*SOURCE MATERIAL*:
........

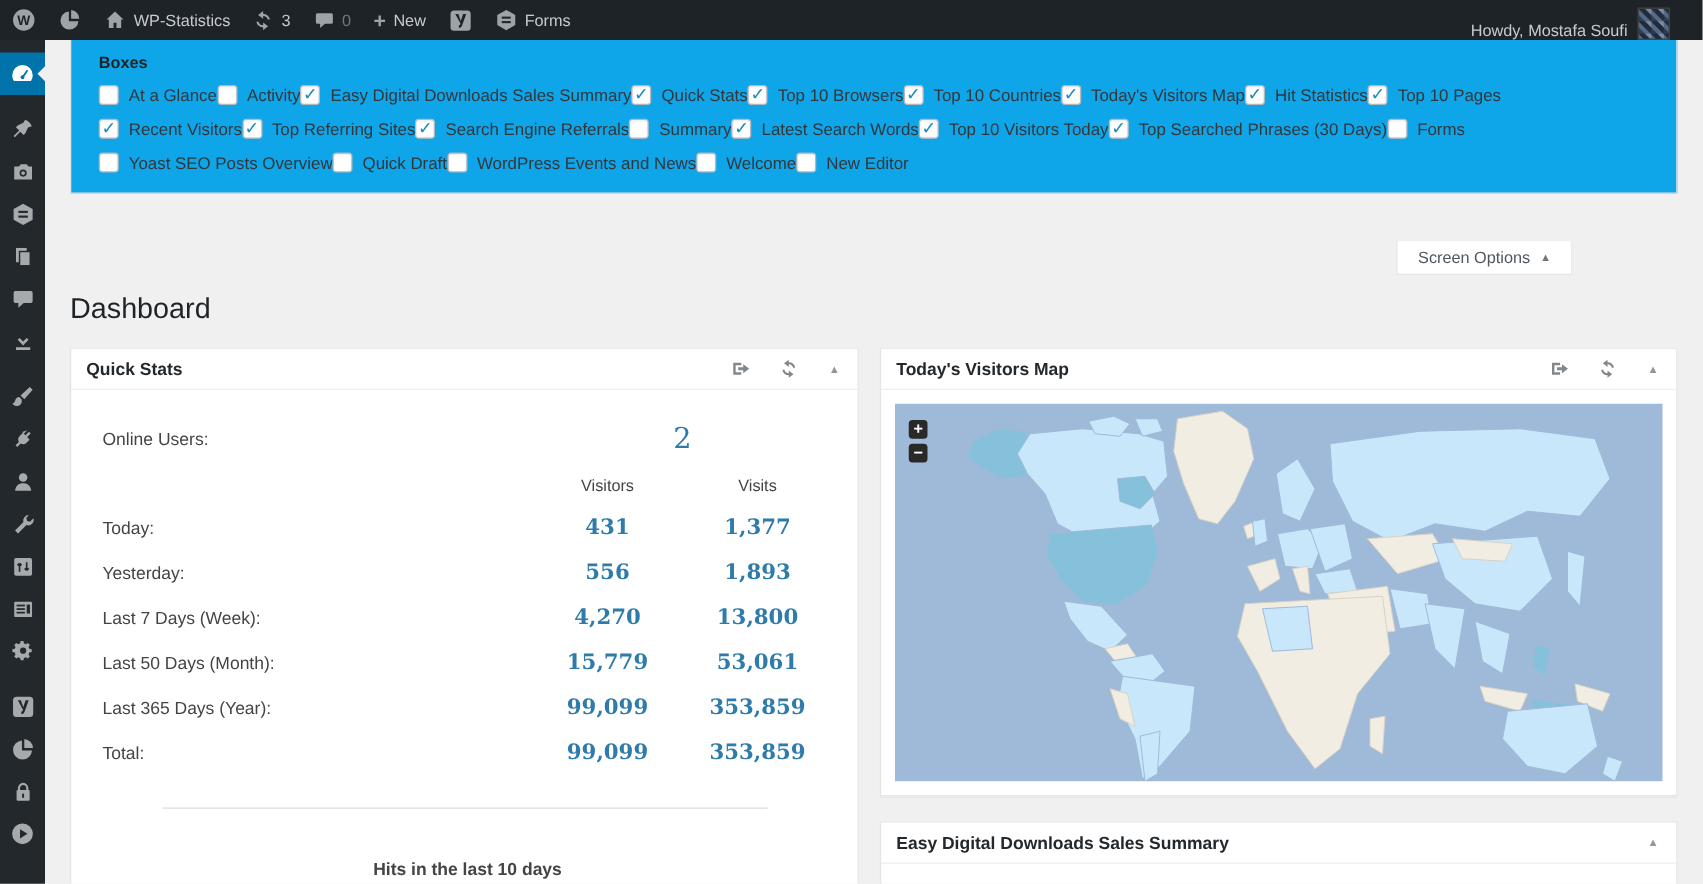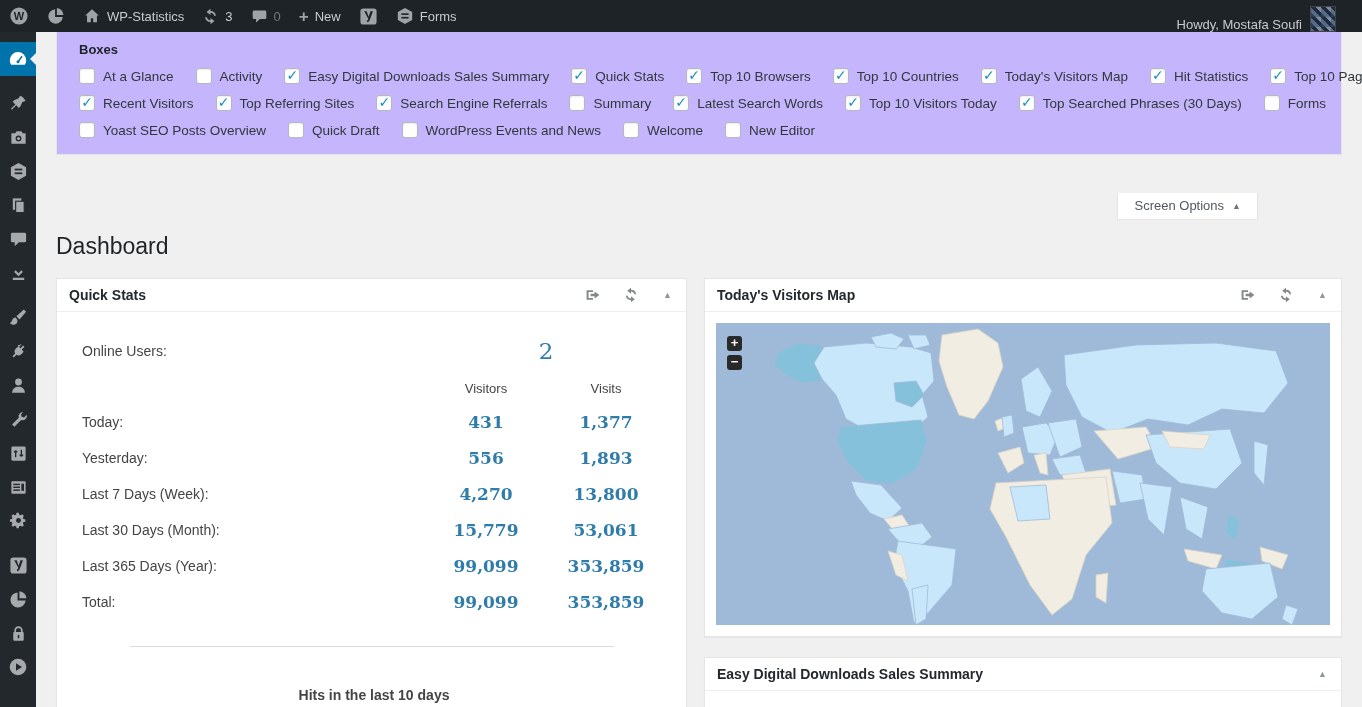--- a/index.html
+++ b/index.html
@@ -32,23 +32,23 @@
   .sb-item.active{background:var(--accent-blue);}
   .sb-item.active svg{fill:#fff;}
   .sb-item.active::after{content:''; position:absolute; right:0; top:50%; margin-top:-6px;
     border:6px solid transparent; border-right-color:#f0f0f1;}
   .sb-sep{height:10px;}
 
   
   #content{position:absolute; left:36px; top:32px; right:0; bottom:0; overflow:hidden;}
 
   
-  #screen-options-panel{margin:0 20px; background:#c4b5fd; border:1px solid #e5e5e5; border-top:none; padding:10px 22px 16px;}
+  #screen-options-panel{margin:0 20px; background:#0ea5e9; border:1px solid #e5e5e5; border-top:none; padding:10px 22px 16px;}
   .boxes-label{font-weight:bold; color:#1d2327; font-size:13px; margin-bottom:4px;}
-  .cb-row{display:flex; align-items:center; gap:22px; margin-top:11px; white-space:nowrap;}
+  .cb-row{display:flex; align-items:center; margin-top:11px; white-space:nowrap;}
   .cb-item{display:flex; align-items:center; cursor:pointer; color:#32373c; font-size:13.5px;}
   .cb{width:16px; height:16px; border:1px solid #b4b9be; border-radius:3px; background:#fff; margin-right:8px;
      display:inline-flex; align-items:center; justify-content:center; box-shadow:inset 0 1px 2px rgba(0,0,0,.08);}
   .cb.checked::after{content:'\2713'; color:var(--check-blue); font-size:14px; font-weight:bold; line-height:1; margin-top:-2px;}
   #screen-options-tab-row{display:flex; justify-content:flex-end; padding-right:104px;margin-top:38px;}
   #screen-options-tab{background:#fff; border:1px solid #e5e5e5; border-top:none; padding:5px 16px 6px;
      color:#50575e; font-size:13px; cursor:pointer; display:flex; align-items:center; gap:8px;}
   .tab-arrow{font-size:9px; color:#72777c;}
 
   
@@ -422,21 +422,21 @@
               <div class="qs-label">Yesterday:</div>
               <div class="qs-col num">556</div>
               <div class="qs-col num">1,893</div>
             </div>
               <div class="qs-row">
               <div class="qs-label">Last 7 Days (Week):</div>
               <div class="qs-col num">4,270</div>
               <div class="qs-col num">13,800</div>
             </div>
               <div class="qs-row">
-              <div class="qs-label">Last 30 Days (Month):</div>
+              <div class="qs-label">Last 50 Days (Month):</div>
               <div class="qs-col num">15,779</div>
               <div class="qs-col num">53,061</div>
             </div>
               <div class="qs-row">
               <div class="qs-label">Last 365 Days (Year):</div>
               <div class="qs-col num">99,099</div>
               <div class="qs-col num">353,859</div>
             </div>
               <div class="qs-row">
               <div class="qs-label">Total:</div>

........

*EXERCISE INSTRUCTIONS*: I would like the number of lines in the material above that contain the string "position", with no other words in the reply.

*RESULT OF THIS TASK*: 2